Но многие жильцы встречали Володькину игру без восхищения. Особенно потому, что вокруг Мандолины всегда собиралась толпа.
— Концентрируется шпана! — услышали мы с папой.
— Почему, если много ребят собирается в школе, то это — класс или отряд, а если во дворе, то это шпана? — спросил папа. И пожал плечами: — До чего изменяет память! Детство свое и то забывают.
Сосед, который сказал о шпане, очень любил обращаться за помощью к газетам и журналам.
— Всюду пишут о праве человека на тишину!
— Ну, если для вас музыка и шум — это одно и то же.
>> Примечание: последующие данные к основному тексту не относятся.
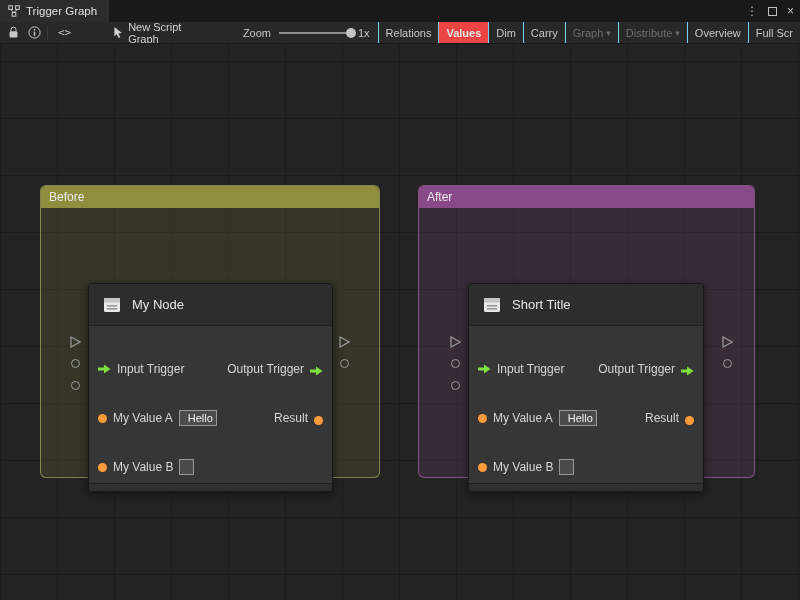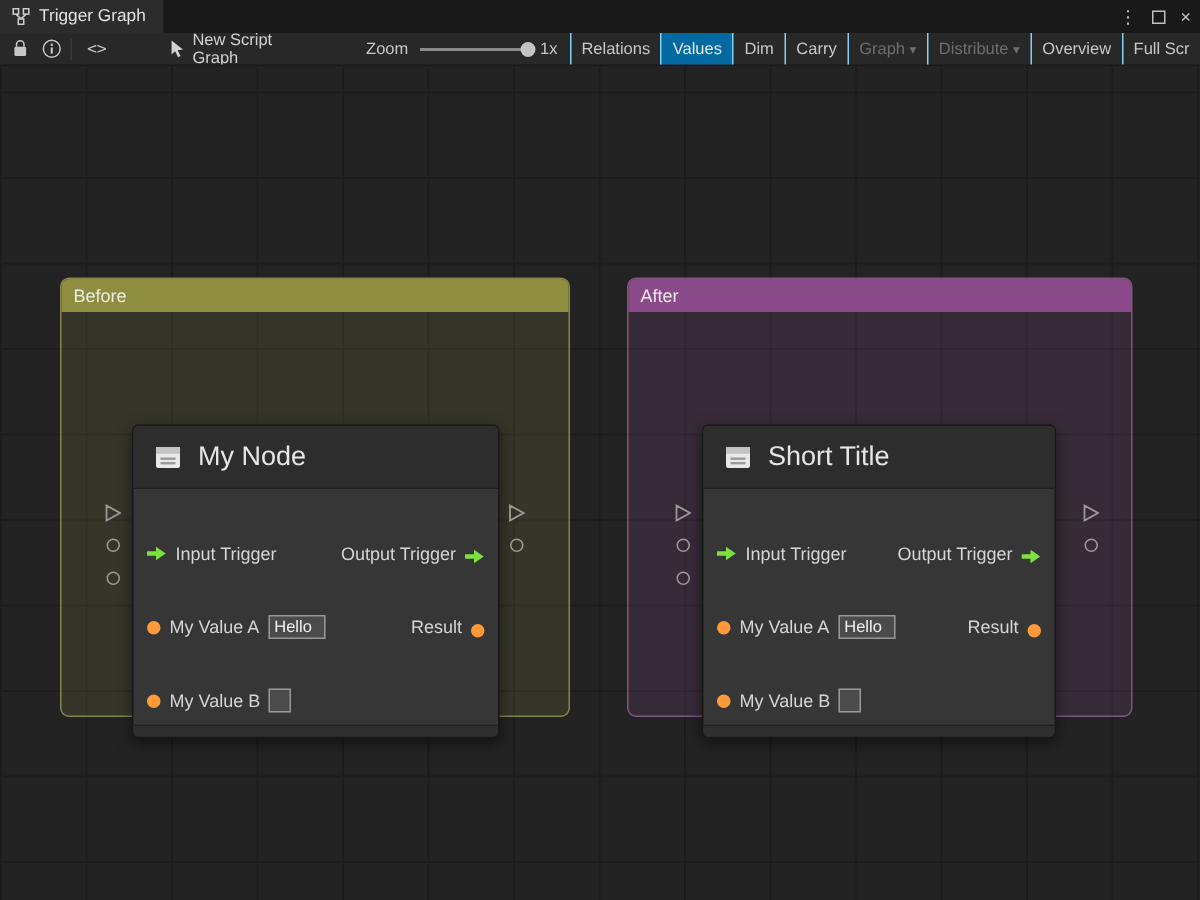--- a/index.html
+++ b/index.html
@@ -29,7 +29,7 @@
   .slider .knob { position:absolute; left:67px; top:1px; width:10px; height:10px; border-radius:50%; background:#c4c4c4; }
   .zoom-value { margin-left:6px; margin-right:8px; }
   .tbtn { height:22px; display:flex; align-items:center; padding:0 7px; border-left:1px solid #7dd3fc; white-space:nowrap; }
-  .tbtn.active { background:#0369a1; color:#e8e8e8; }
+  .tbtn.active { background:#ef4444; color:#e8e8e8;font-weight:bold; }
   .tbtn.disabled { color:#6e6e6e; }
   .caret { font-size:9px; margin-left:3px; }
 

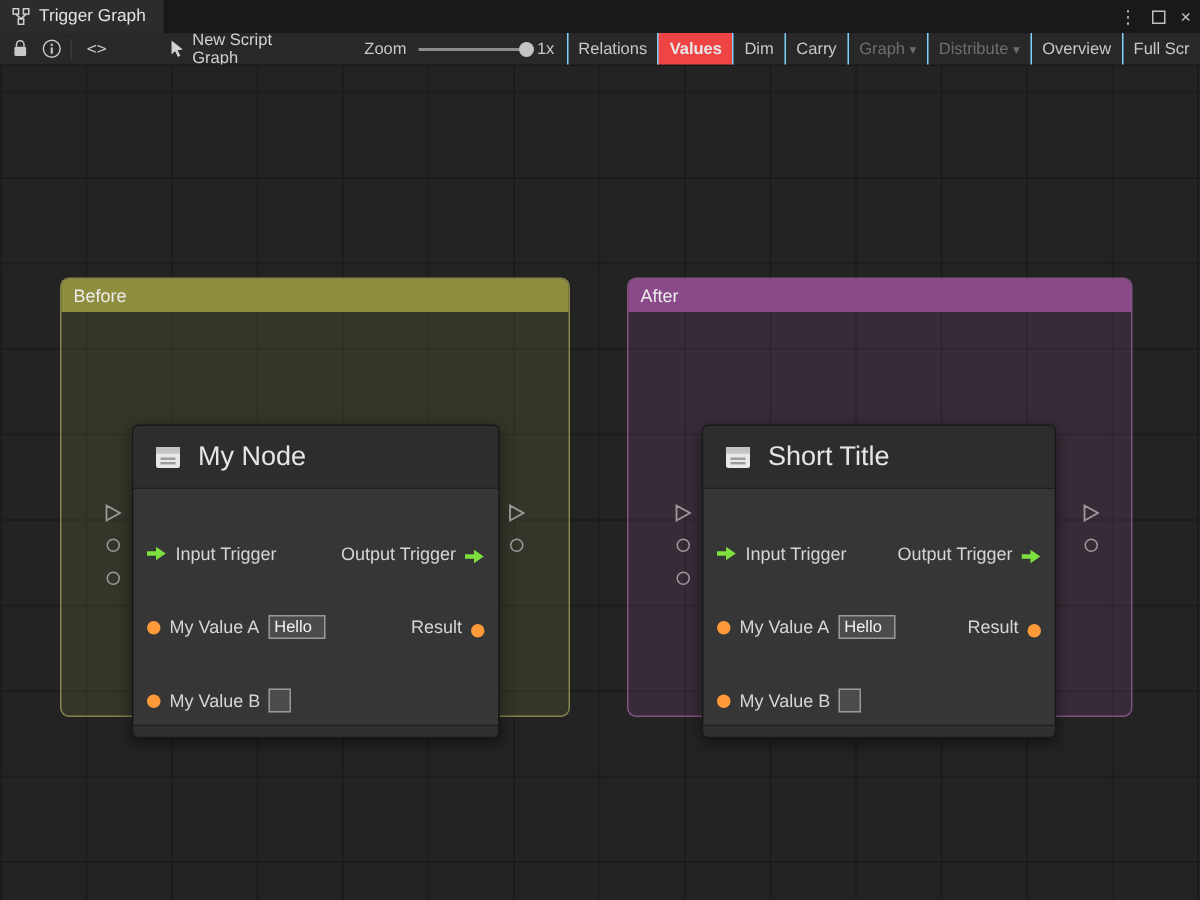--- a/index.html
+++ b/index.html
@@ -57,7 +57,7 @@
   .node { position:absolute; background:#363636; border:1px solid #181818; border-radius:4px; box-shadow:0 3px 10px rgba(0,0,0,0.5); }
   #node-before { left:88px; top:239px; width:245px; }
   #node-after  { left:468px; top:239px; width:236px; }
-  .node-header { height:42px; display:flex; align-items:center; gap:9px; padding:0 12px; background:#2d2d2d; border-bottom:1px solid #1f1f1f; border-radius:3px 3px 0 0; color:#e6e6e6; font-size:18px; }
+  .node-header { height:42px; display:flex; align-items:center; gap:9px; padding:0 12px; background:#2d2d2d; border-bottom:1px solid #1f1f1f; border-radius:3px 3px 0 0; color:#e6e6e6; font-size:13px; }
   .node-body { padding:5px 0; }
   .prow { height:22px; display:flex; align-items:center; padding:0 9px; font-size:12px; color:#d6d6d6;margin-top:27px; }
   .pl { display:flex; align-items:center; gap:6px; }

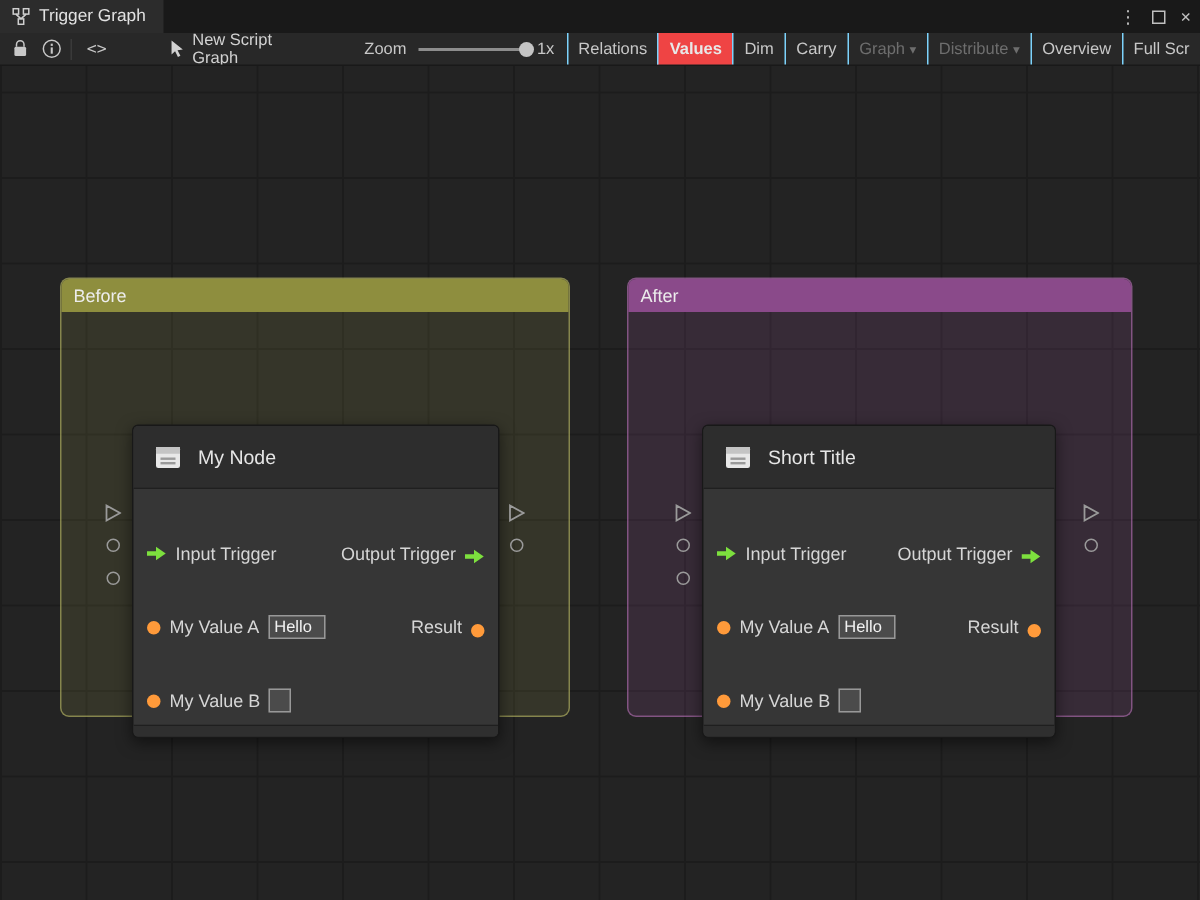--- a/index.html
+++ b/index.html
@@ -65,7 +65,7 @@
   .node-footer { height:8px; background:#2f2f2f; border-top:1px solid #1f1f1f; border-radius:0 0 3px 3px; }
 
   .dot { width:9px; height:9px; border-radius:50%; background:var(--port-value, #ff9a3a); flex:0 0 auto; }
-  .field { background:#4b4b4b; border:1px solid #989898; color:#f2f2f2; font-size:11px; height:16px; padding:0 3px; font-family:"Liberation Sans", sans-serif; }
+  .field { background:#4b4b4b; border:1px solid #989898; color:#f2f2f2; font-size:11px; height:16px; padding:0 3px; font-family:"Liberation Sans", sans-serif;text-align:right; }
   .field.text { width:38px; }
   .field.small { width:15px; }
 

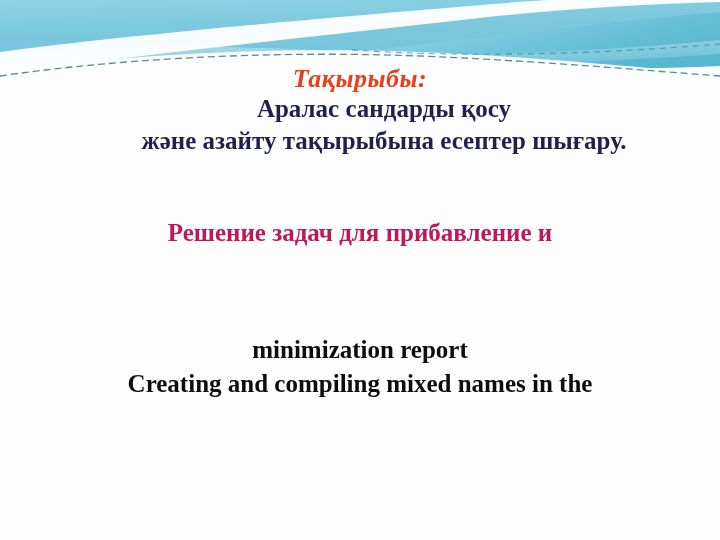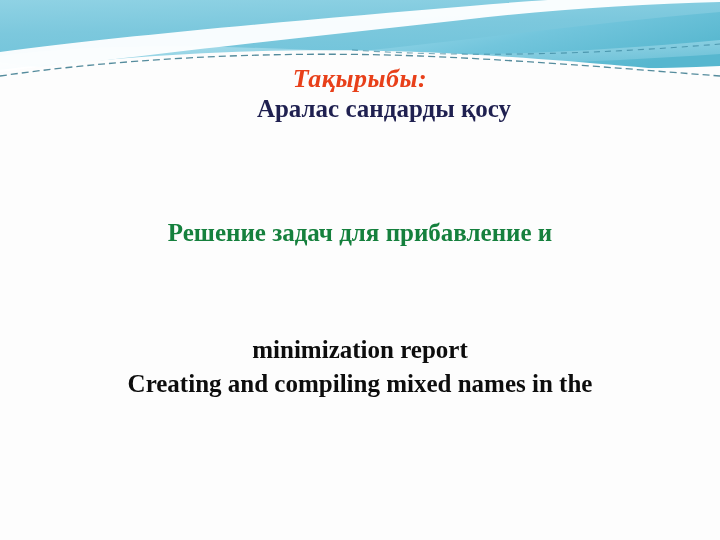--- a/index.html
+++ b/index.html
@@ -148,6 +148,7 @@
     <div class="block-kazakh">
       <span class="kz-label">Тақырыбы:</span>
       <span class="kz-line">Аралас сандарды қосу</span>
+      <span class="kz-line">және азайту тақырыбына есептер шығару.</span>
     </div>
 
     <div class="block-russian">

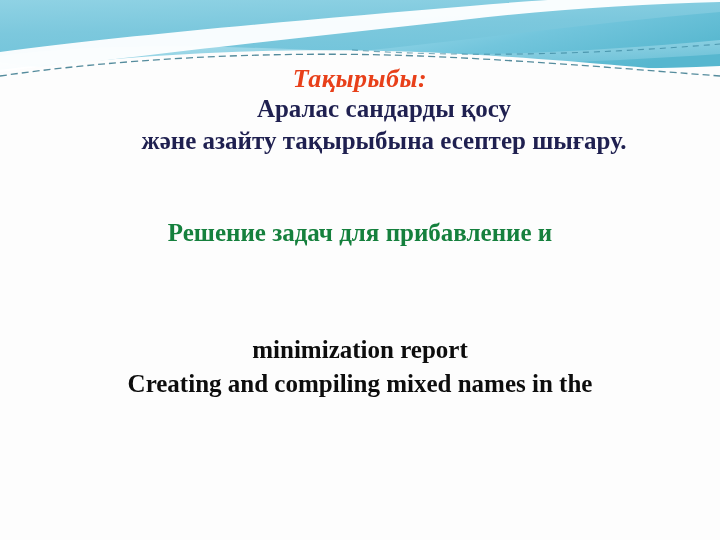--- a/index.html
+++ b/index.html
@@ -83,7 +83,7 @@
   }
   .ru-line {
     display: block;
-    color: #15803d;
+    color: #be185d;
     font-weight: bold;
     font-size: 25px;
     line-height: 1.34;

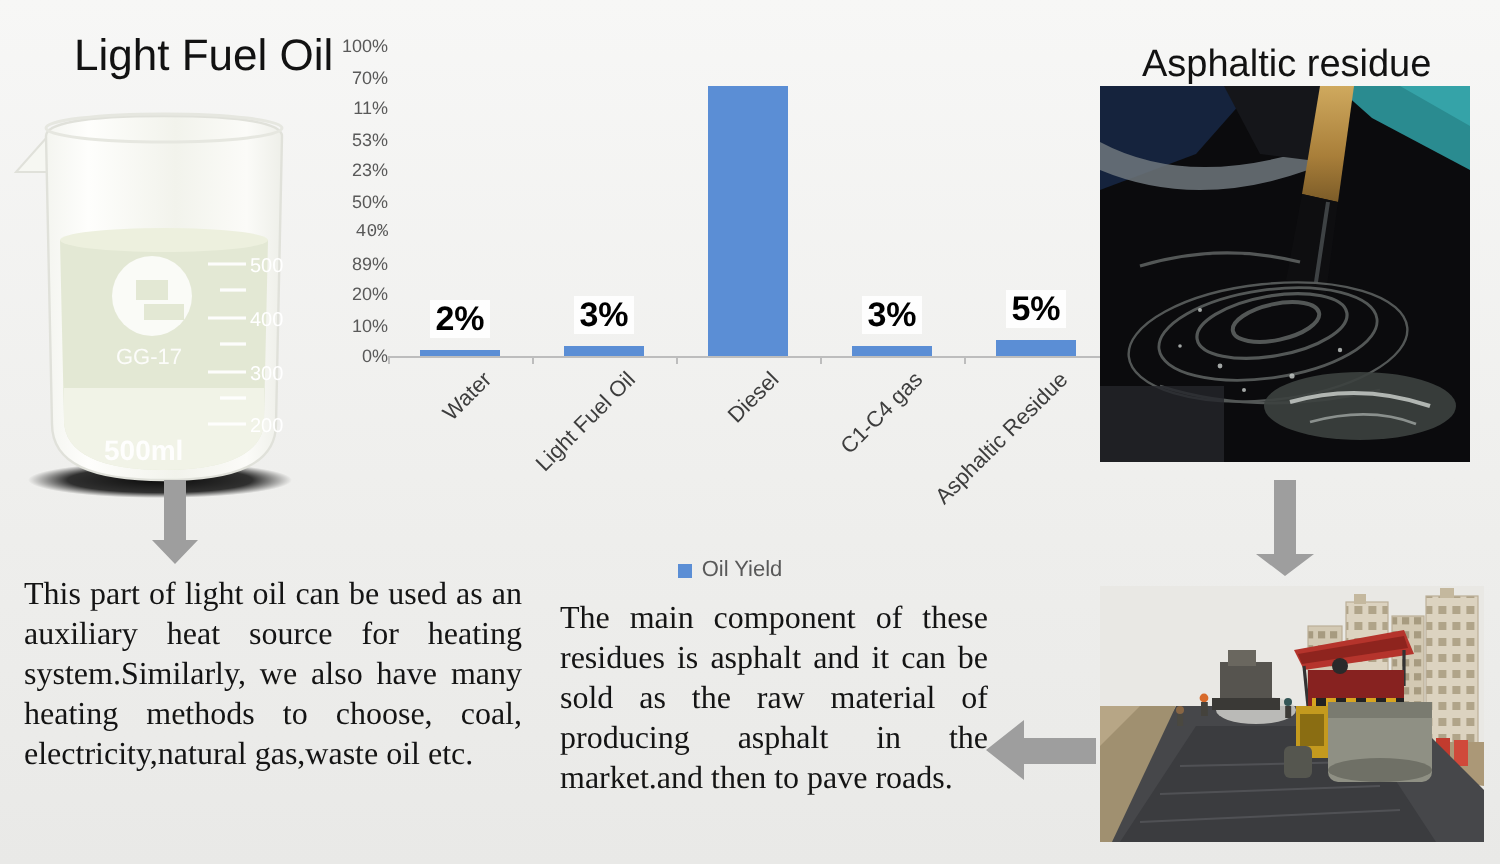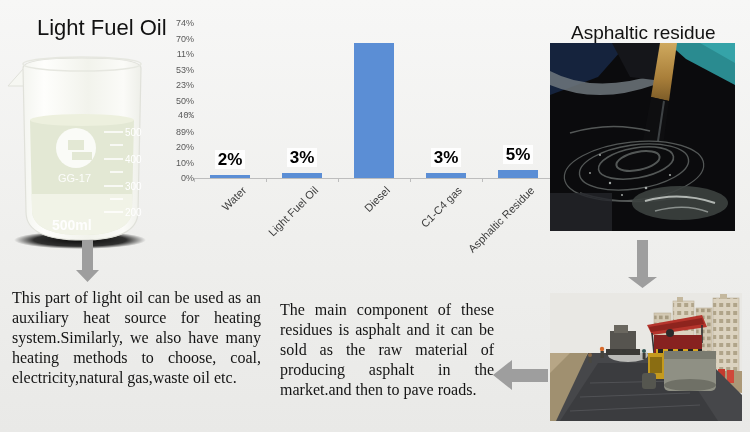--- a/index.html
+++ b/index.html
@@ -87,7 +87,7 @@
   </svg>
 
   <div class="chart">
-      <div class="ytick" style="top: 9px;">74%</div>
+      <div class="ytick" style="top: 9px;">100%</div>
       <div class="ytick" style="top: 24.5px;">70%</div>
       <div class="ytick" style="top: 40px;">11%</div>
       <div class="ytick" style="top: 55.5px;">53%</div>

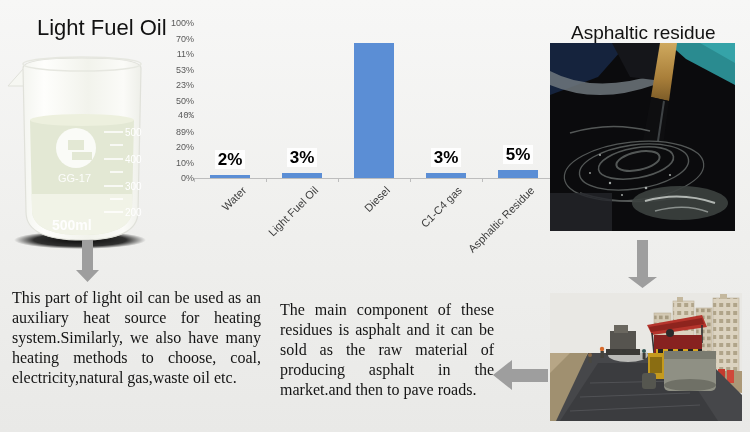--- a/index.html
+++ b/index.html
@@ -119,6 +119,10 @@
       <div class="bar" style="left: 328px; top: 162.25px; width: 40px; height: 7.75px; background: rgb(91, 142, 213);"></div>
       <div class="dlabel" style="left: 316px; top: 136.25px; width: 64px;"><span>5%</span></div>
       <div class="cat" style="right: 32px; top: 176px;">Asphaltic Residue</div>
+      <div class="legend">
+        <span class="legend-sq" style="background: rgb(91, 142, 213);"></span>
+        <span>Oil Yield</span>
+      </div>
     </div>
 
   <svg class="imgbox" style="left:550px;top:43px" width="185" height="188" viewBox="0 0 185 188">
— Он уже мать свою уложил в больницу, этот ваш музыкант!
— Как он мог уложить?
— Вы сначала узнайте, а потом уже заступайтесь! Кивнув в сторону Мандолины, отец сказал мне:
— Надо бы переместить его на другую сценическую площадку! Но при чем тут больница? Не понимаю.
Через несколько дней я опять возвращался из Дома культуры вместе с Виктором Макаровичем. И рассказал ему про Мандолину.
— По мнению папы, гибнет талант, — сказал я. Виктор Макарович ничего не откладывал в долгий ящик.